Ces derniers jours, le marché crypto a été secoué par un vrai moment de “risk-off”. Les actions ont glissé, l’or a grimpé, et le Bitcoin a brièvement cassé la barre psychologique des 90 000 $. Dès le premier choc, une chose a surpris : Shiba Inu (SHIB) a mieux tenu que Bitcoin en termes de pression vendeuse immédiate. Bitcoin, lui, a encaissé l’essentiel de la vague, avec des chandelles rouges plus “lourdes” et une bataille visible autour d’un support clé.
En bref :
- SHIB a mieux encaissé le dernier stress test que Bitcoin, surtout sur la pression vendeuse immédiate.
- Bitcoin a été touché de plein fouet par le retour du “risk-off” et la casse des 90 000 $.
- La résistance de SHIB reste relative et dépendra de la capacité de Bitcoin à se stabiliser.
Bitcoin : un stress test qui ne pardonne rien
Quand les marchés passent en mode prudence, ils ne vendent pas tout de la même manière. Ils vendent ce qui est le plus liquide. Et surtout ce qui est le plus “branché” sur les flux macro.

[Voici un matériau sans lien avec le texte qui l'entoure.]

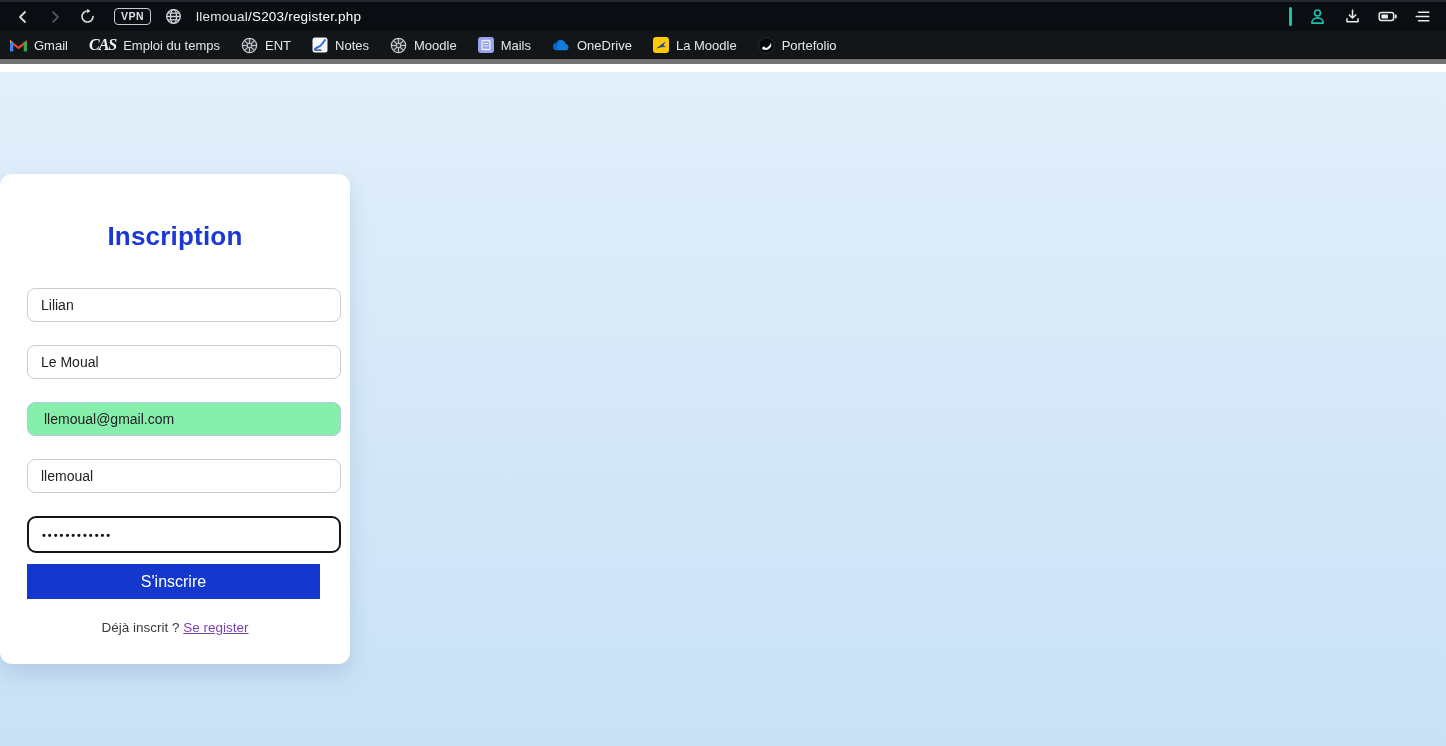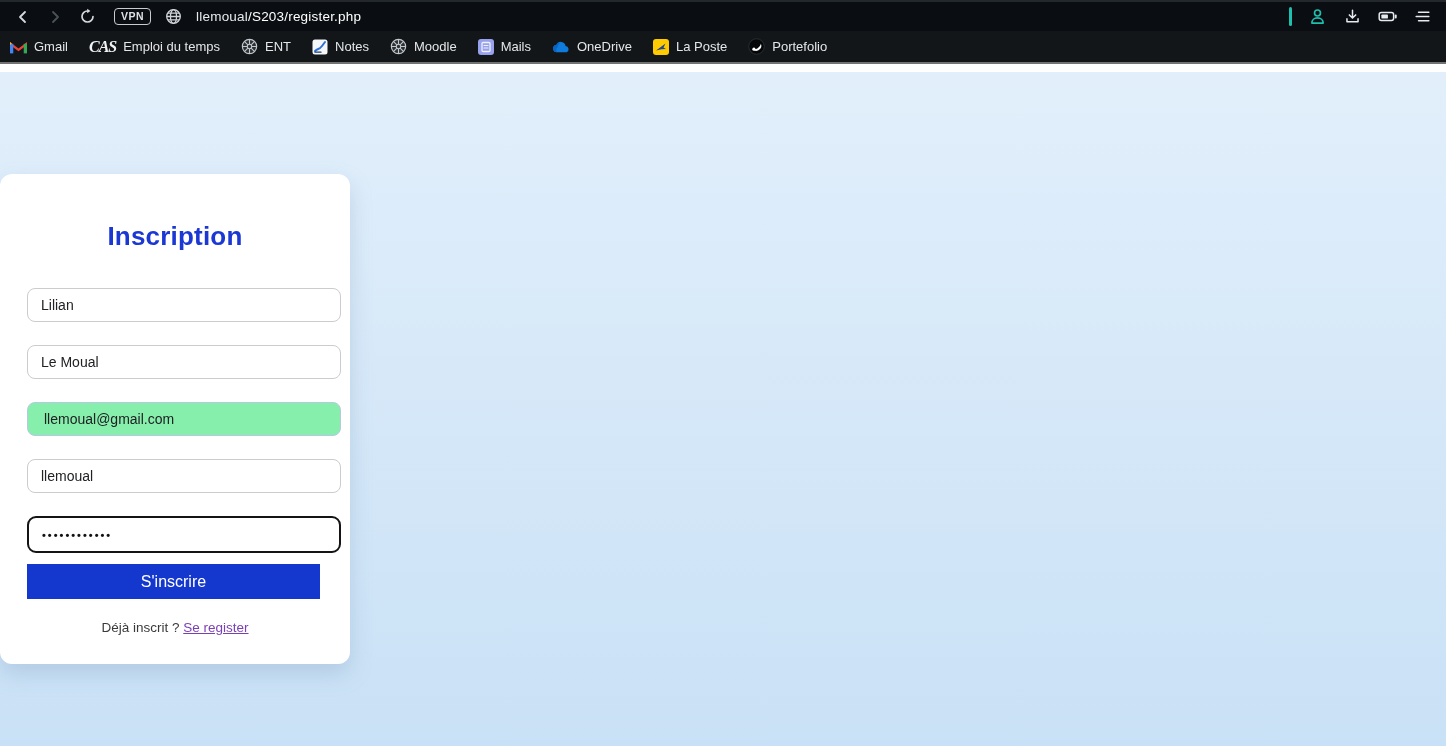--- a/index.html
+++ b/index.html
@@ -25,7 +25,7 @@
   
   .bookmarks{
     height:33px; background:#131619; display:flex; align-items:center;
-    padding:0 10px; gap:21px; border-bottom:2px solid #737373;
+    padding:0 10px; gap:21px; border-bottom:5px solid #737373;
   }
   .bm{ display:flex; align-items:center; gap:7px; cursor:pointer; color:#e4e6e9; font-size:13px; white-space:nowrap; }
   .cas-text{ font-family:"Liberation Serif", serif; font-style:italic; font-weight:700; font-size:16px; color:#f2f3f4; letter-spacing:-1px; }

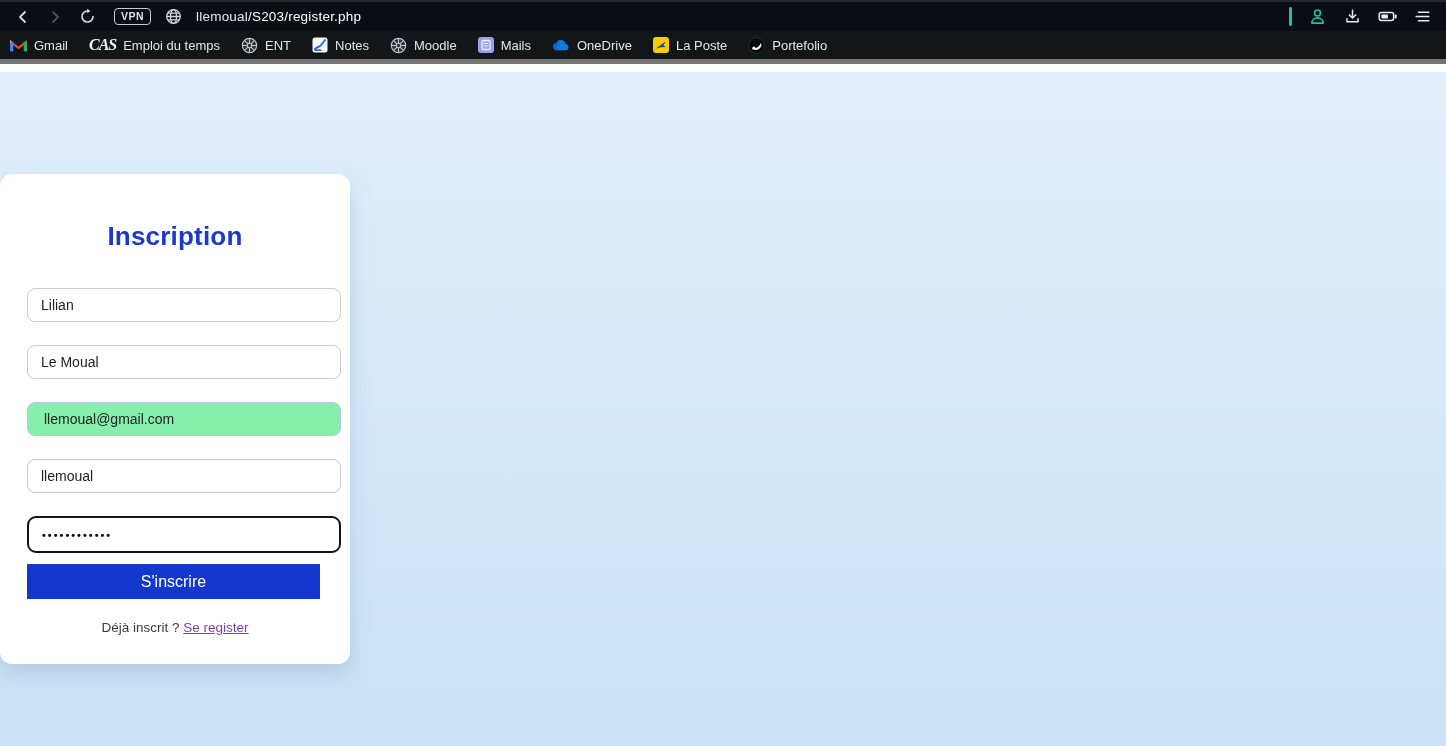--- a/index.html
+++ b/index.html
@@ -213,7 +213,7 @@
         <path d="M3 11.5 L12.5 4.5 L10.5 8.5 L13 10 L8.5 10.2 Z" fill="#20469b"></path>
       </svg>
     </span>
-    <span>La Poste</span>
+    <span>La Moodle</span>
   </div>
 
   <div class="bm">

Le décor de fond est clair. Des tensions commerciales ont ravivé l’aversion au risque. En parallèle, la nervosité sur les taux et les obligations a ajouté une couche de stress. Ce cocktail a poussé les investisseurs vers les valeurs refuges.
Dans ce contexte, Bitcoin sert souvent de baromètre. Il attire les capitaux quand ça va bien. Il sert aussi de sortie de secours quand ça se dégrade. Résultat : la pression se concentre sur lui avant de se diffuser ailleurs.
Pourquoi Bitcoin encaisse le gros de la pression
Bitcoin est au centre de la pile. Il est lié aux ETF, aux desks institutionnels, et aux arbitrages entre actions, obligations et crypto. Quand la volatilité monte, ces canaux deviennent des autoroutes… dans le mauvais sens.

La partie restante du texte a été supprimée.